Start of Block

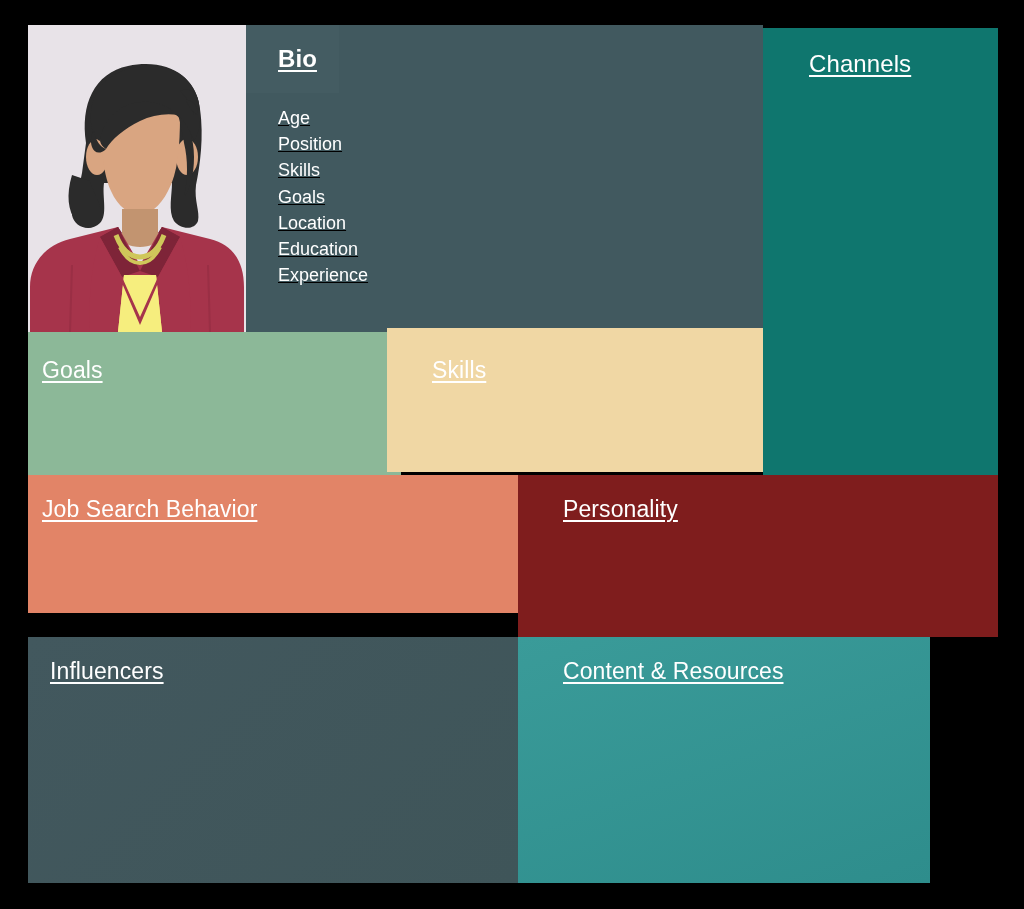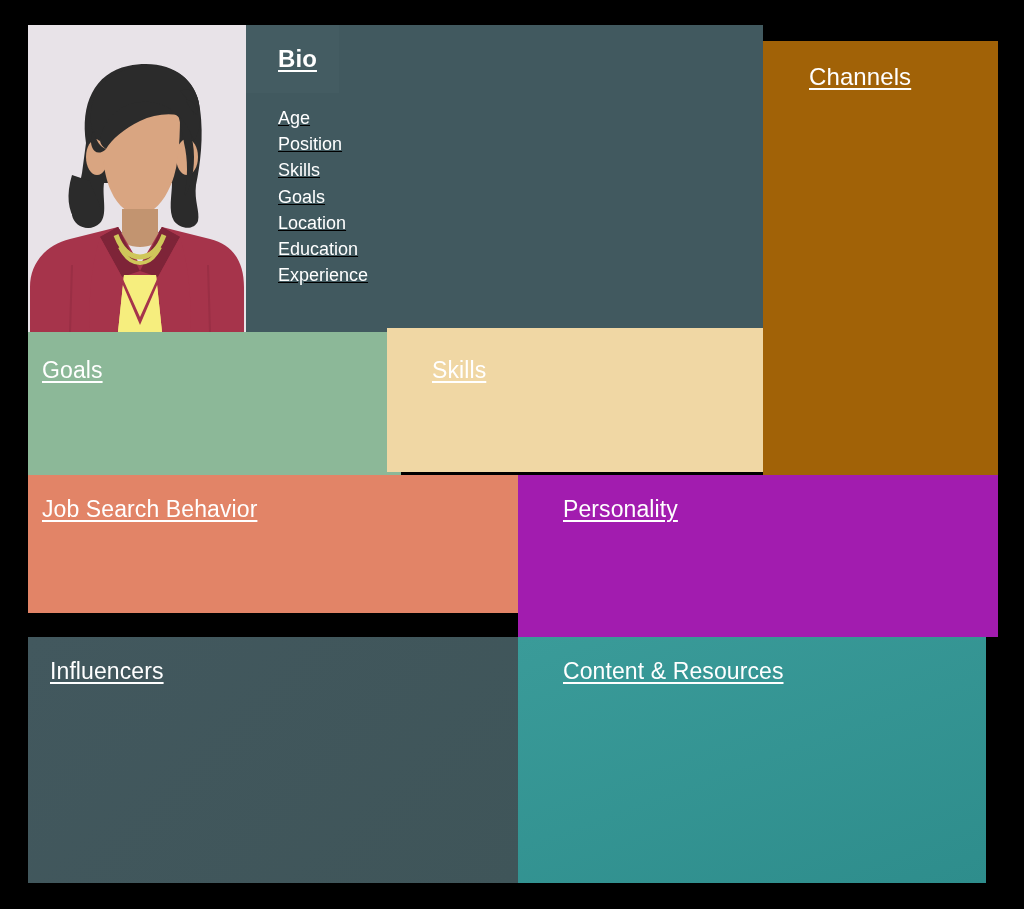"Channels" #channels-panel { background: #a16207 -> #0f766e; top: 16px -> 3px }
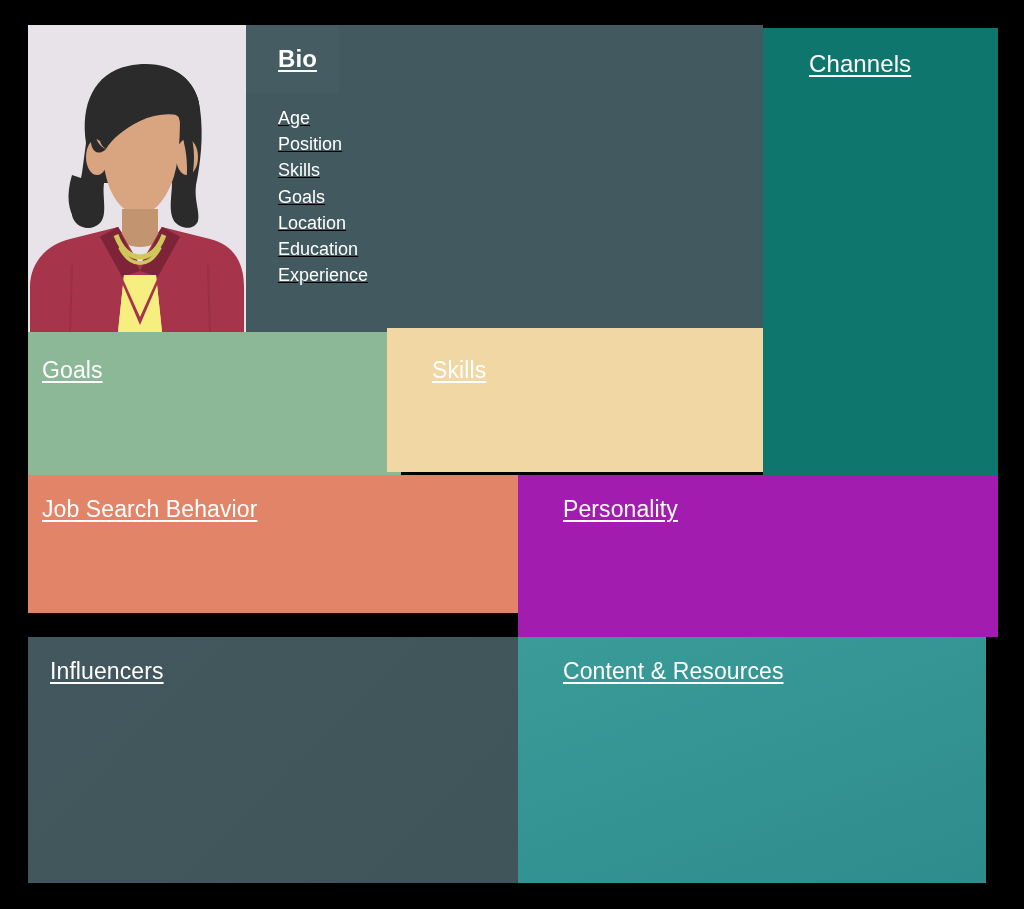"Personality" #personality-panel { background: #a21caf -> #7f1d1d }
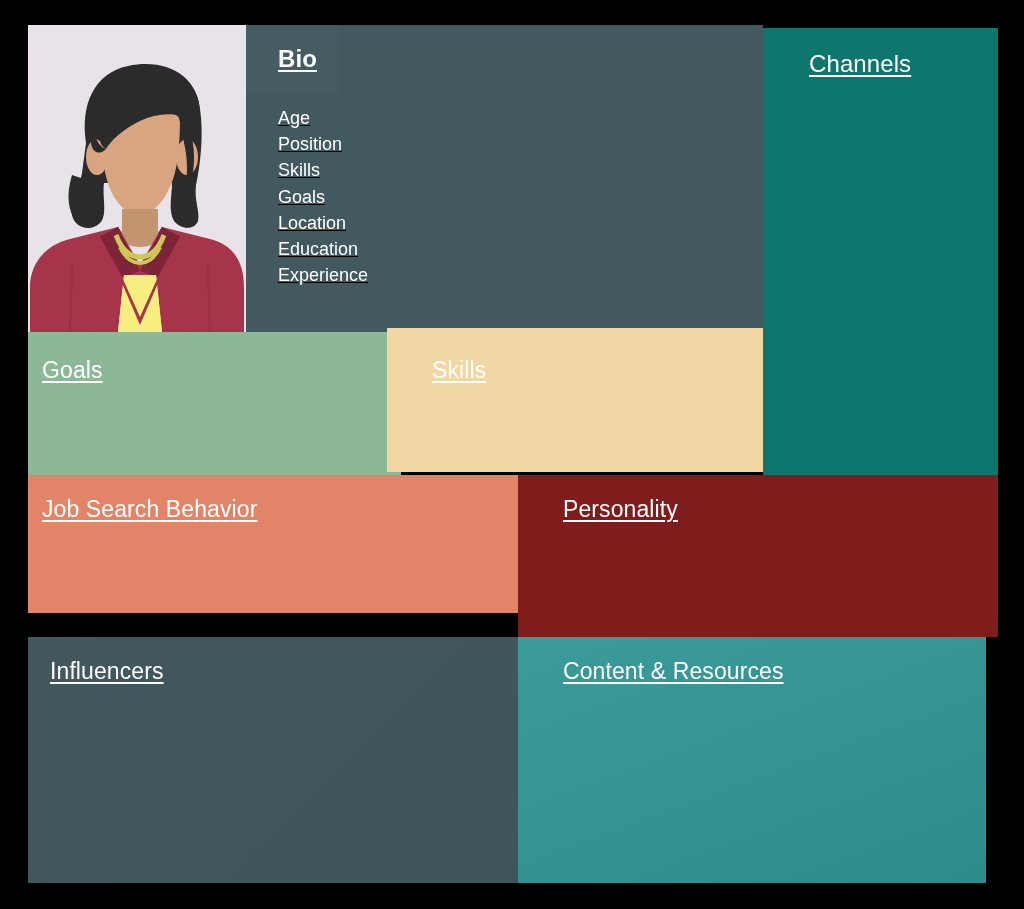"Content & Resources" #content-panel { width: 468px -> 412px }
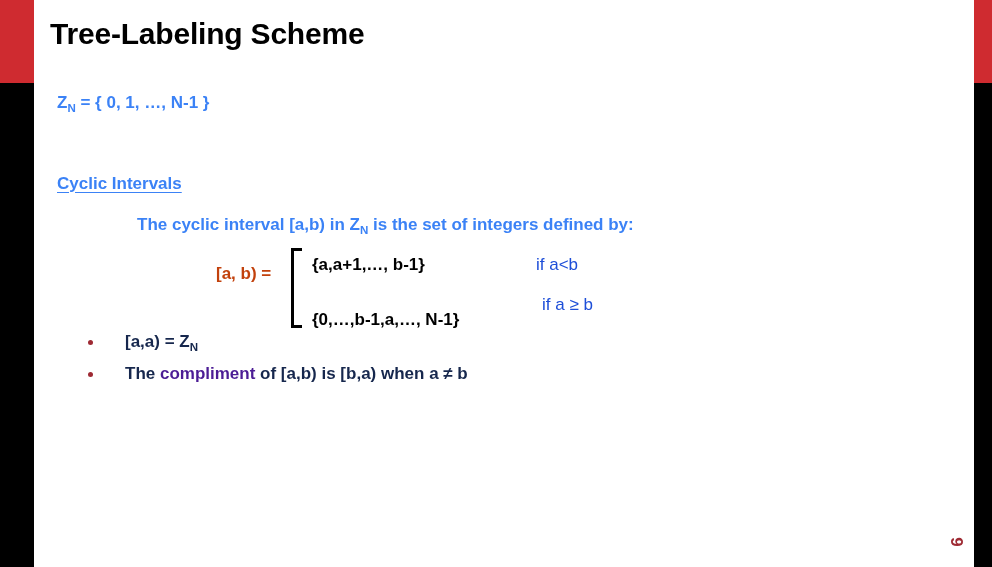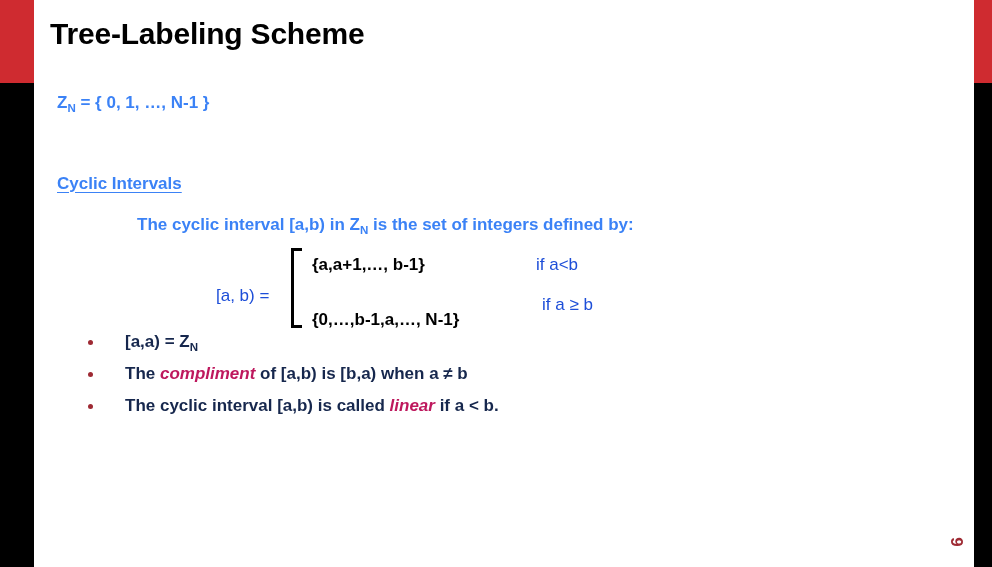"[a, b) =" #cases-lhs { color: #1d4ed8 -> #c2410c; font-weight: normal -> bold; top: 40px -> 18px }
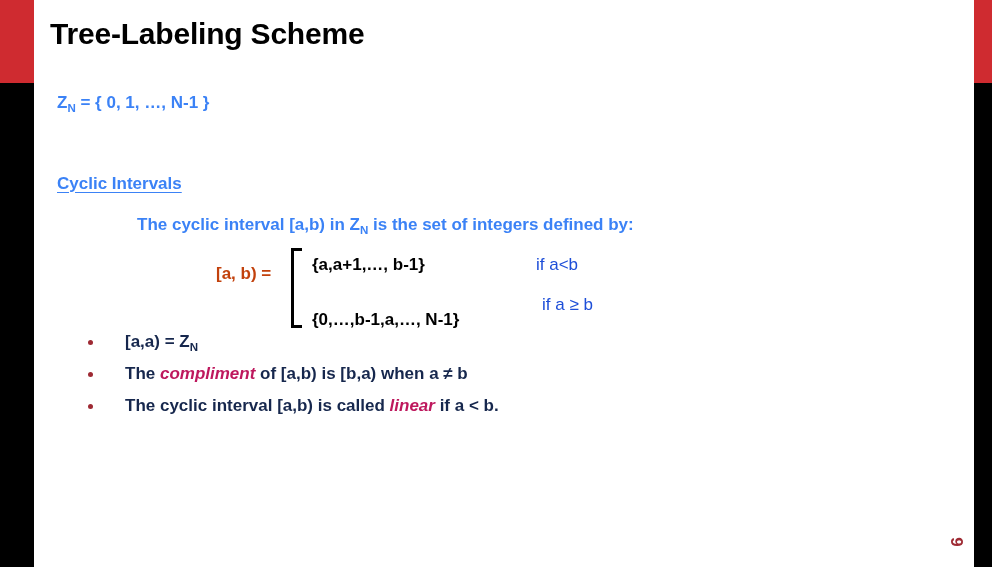"compliment" .em-red { color: #be185d -> #4c1d95; font-style: italic -> none }
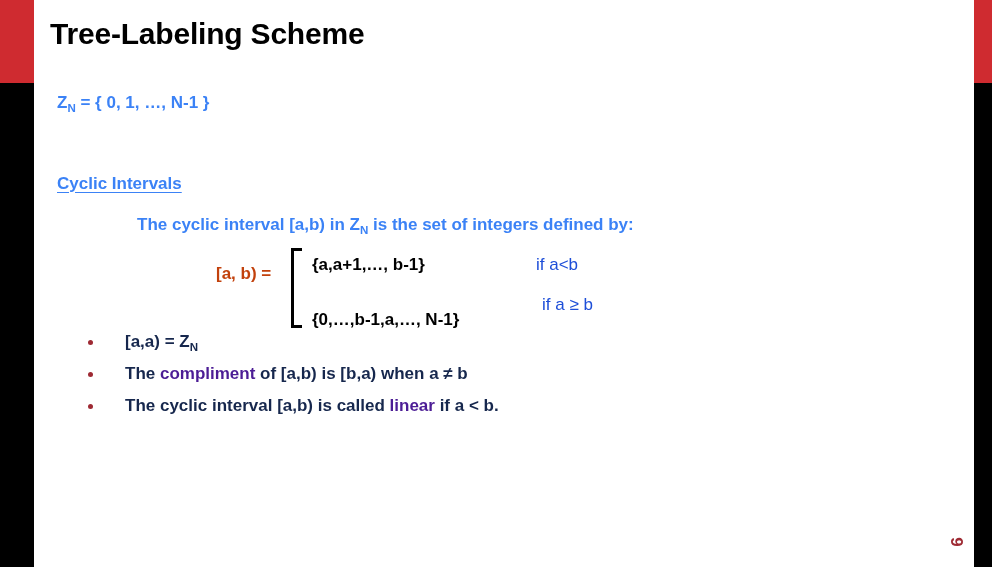"The cyclic interval [a,b) is" div.bullet-row { html: <div> <span></span> <span><span>The cyclic interval [a,b) is called </span><span>linear</span><span> if a &lt; b.</span></span> </div> -> none }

End of Block

◆ Task details ◆
Print the entries above word for word, without pictures.

◆ Result of this exercise ◆
"Channels" #channels-panel { background: #a16207 -> #0f766e; top: 16px -> 3px }
"Personality" #personality-panel { background: #a21caf -> #7f1d1d }
"Content & Resources" #content-panel { width: 468px -> 412px }
"[a, b) =" #cases-lhs { color: #1d4ed8 -> #c2410c; font-weight: normal -> bold; top: 40px -> 18px }
"compliment" .em-red { color: #be185d -> #4c1d95; font-style: italic -> none }
"The cyclic interval [a,b) is" div.bullet-row { html: <div> <span></span> <span><span>The cyclic interval [a,b) is called </span><span>linear</span><span> if a &lt; b.</span></span> </div> -> none }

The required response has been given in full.